## [DESCRIPTION OF THE TASK]
Word for word, set down the lines from the one that contains "Aujourd’hui est le quatrième" through the final line of the data; no pictures belong in the copy.

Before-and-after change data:
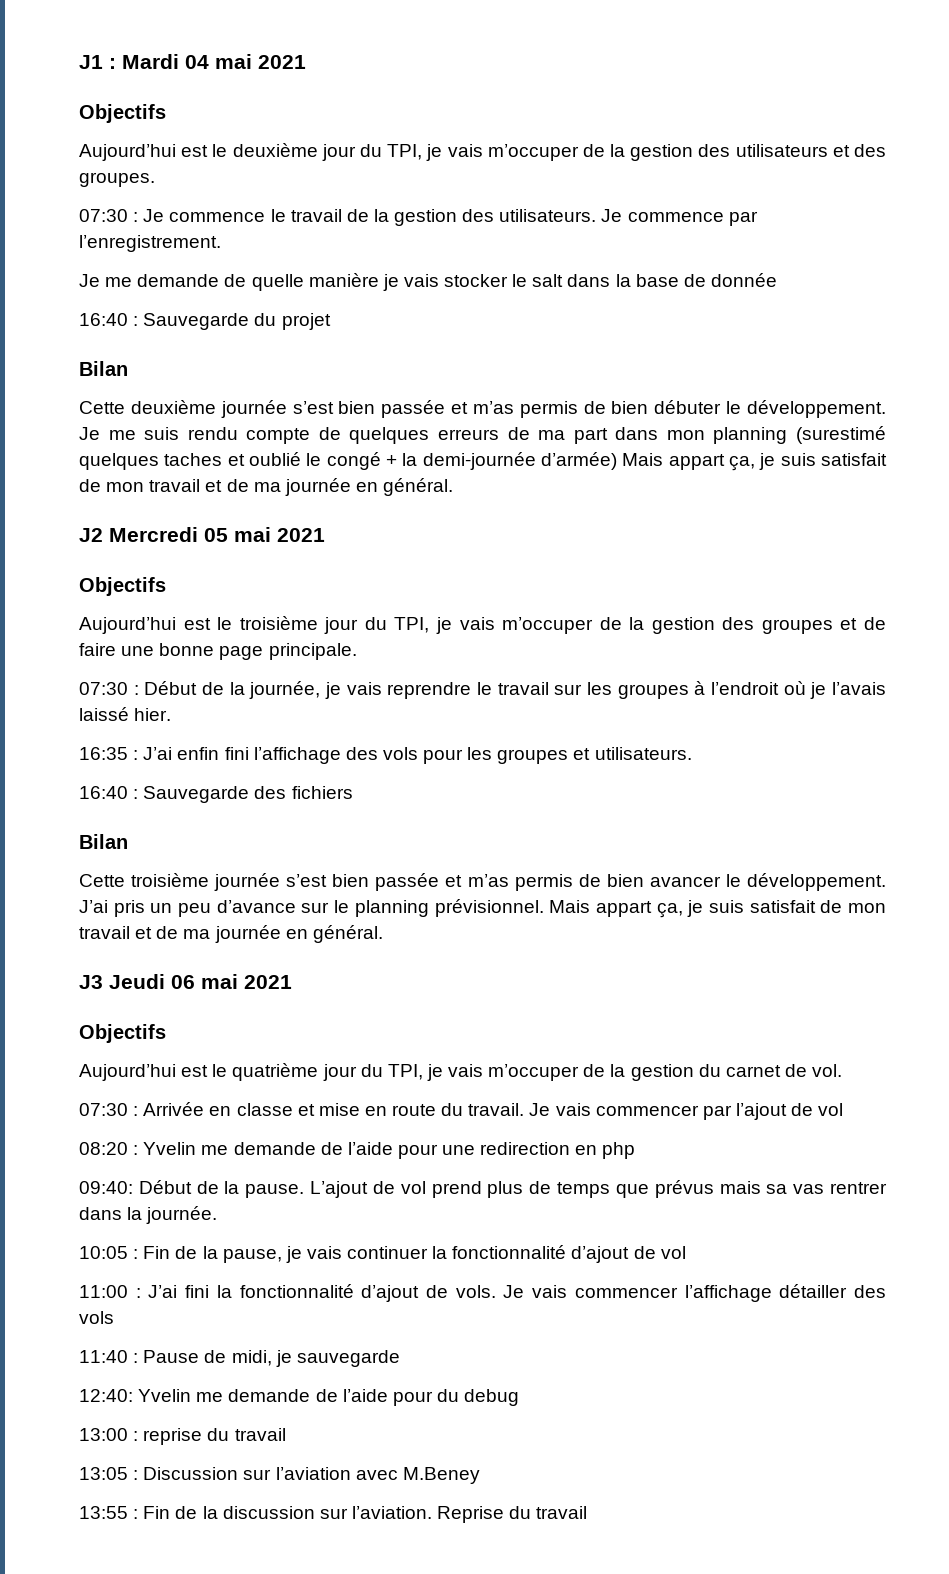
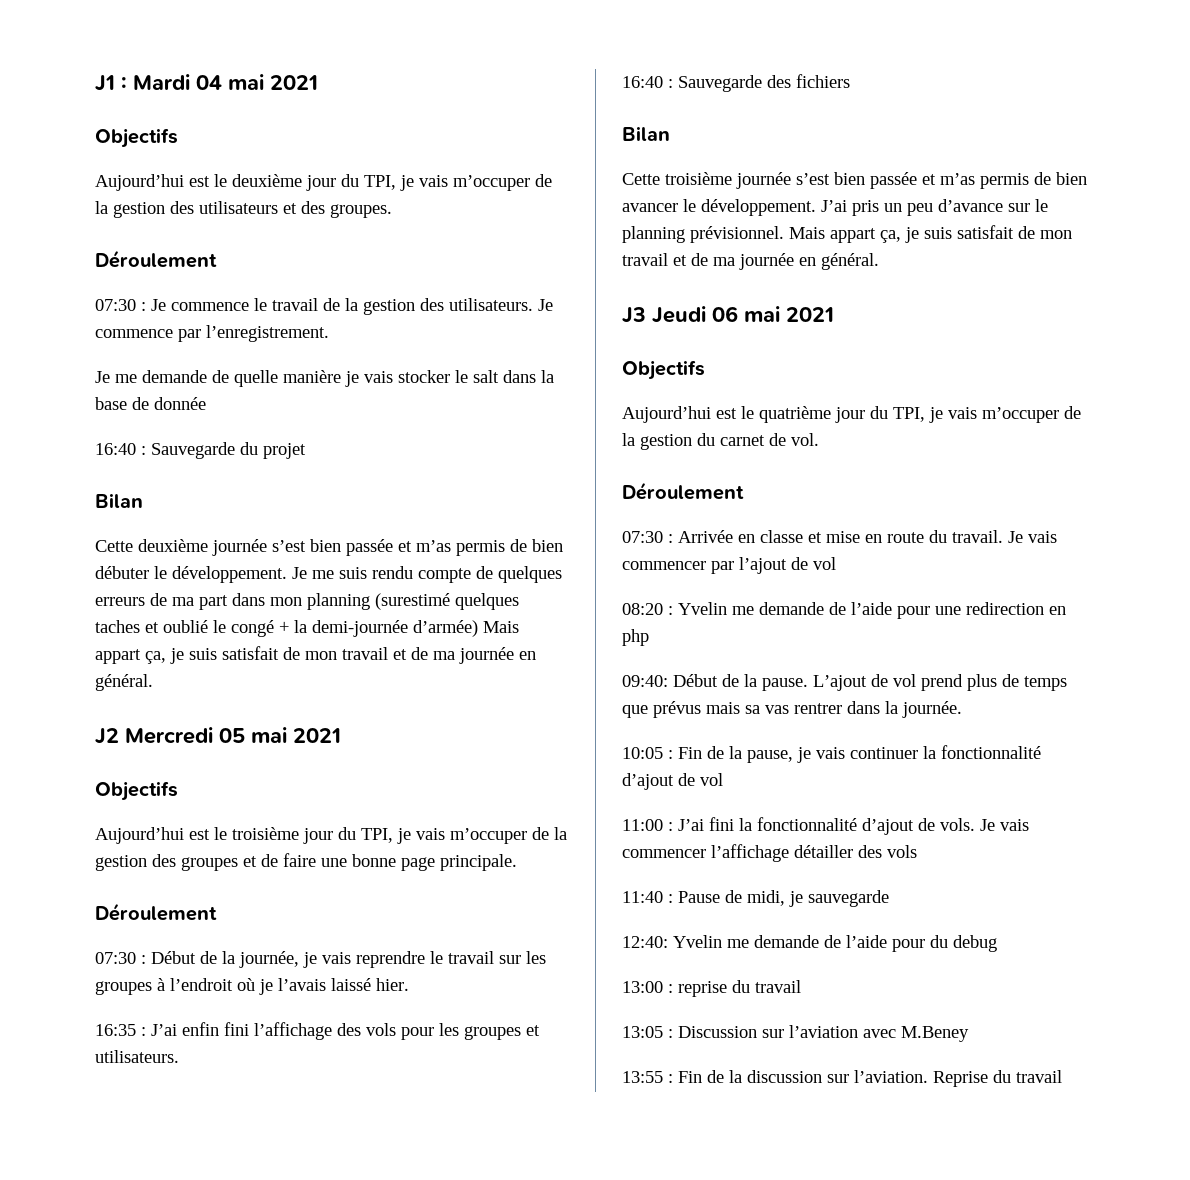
  Aujourd’hui est le deuxième jour du TPI, je vais m’occuper de la gestion des utilisateurs et des groupes.
+ Déroulement
  Aujourd’hui est le troisième jour du TPI, je vais m’occuper de la gestion des groupes et de faire une bonne page principale.
+ Déroulement
  Aujourd’hui est le quatrième jour du TPI, je vais m’occuper de la gestion du carnet de vol.
+ Déroulement

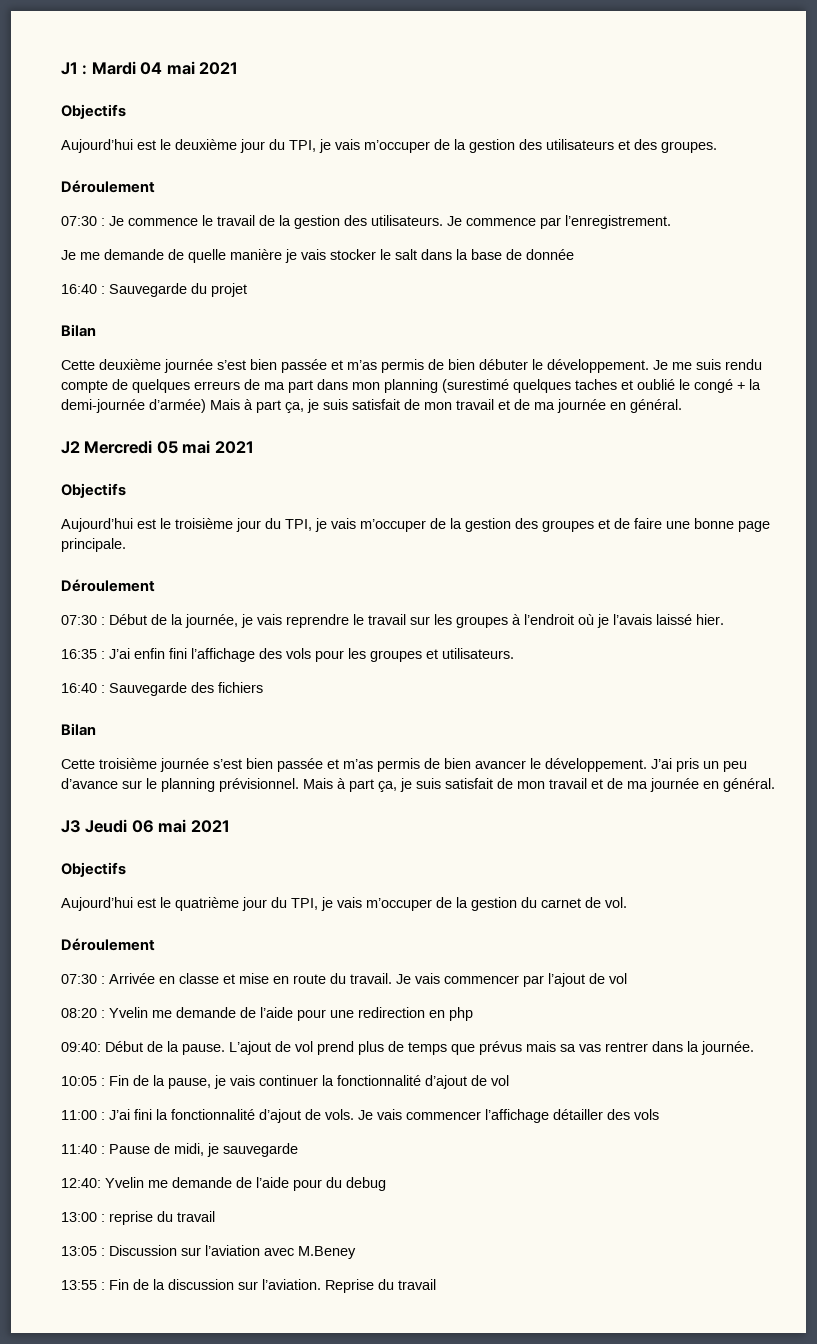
- Je me suis rendu compte de quelques erreurs de ma part dans mon planning (surestimé quelques taches et oublié le congé + la demi-journée d’armée) Mais appart ça, je suis satisfait de mon travail et de ma journée en général.
+ Je me suis rendu compte de quelques erreurs de ma part dans mon planning (surestimé quelques taches et oublié le congé + la demi-journée d’armée) Mais à part ça, je suis satisfait de mon travail et de ma journée en général.
- J’ai pris un peu d’avance sur le planning prévisionnel. Mais appart ça, je suis satisfait de mon travail et de ma journée en général.
+ J’ai pris un peu d’avance sur le planning prévisionnel. Mais à part ça, je suis satisfait de mon travail et de ma journée en général.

## [EXERCISE OUTPUT]
  Aujourd’hui est le quatrième jour du TPI, je vais m’occuper de la gestion du carnet de vol.
+ Déroulement

- Je me suis rendu compte de quelques erreurs de ma part dans mon planning (surestimé quelques taches et oublié le congé + la demi-journée d’armée) Mais appart ça, je suis satisfait de mon travail et de ma journée en général.
+ Je me suis rendu compte de quelques erreurs de ma part dans mon planning (surestimé quelques taches et oublié le congé + la demi-journée d’armée) Mais à part ça, je suis satisfait de mon travail et de ma journée en général.
- J’ai pris un peu d’avance sur le planning prévisionnel. Mais appart ça, je suis satisfait de mon travail et de ma journée en général.
+ J’ai pris un peu d’avance sur le planning prévisionnel. Mais à part ça, je suis satisfait de mon travail et de ma journée en général.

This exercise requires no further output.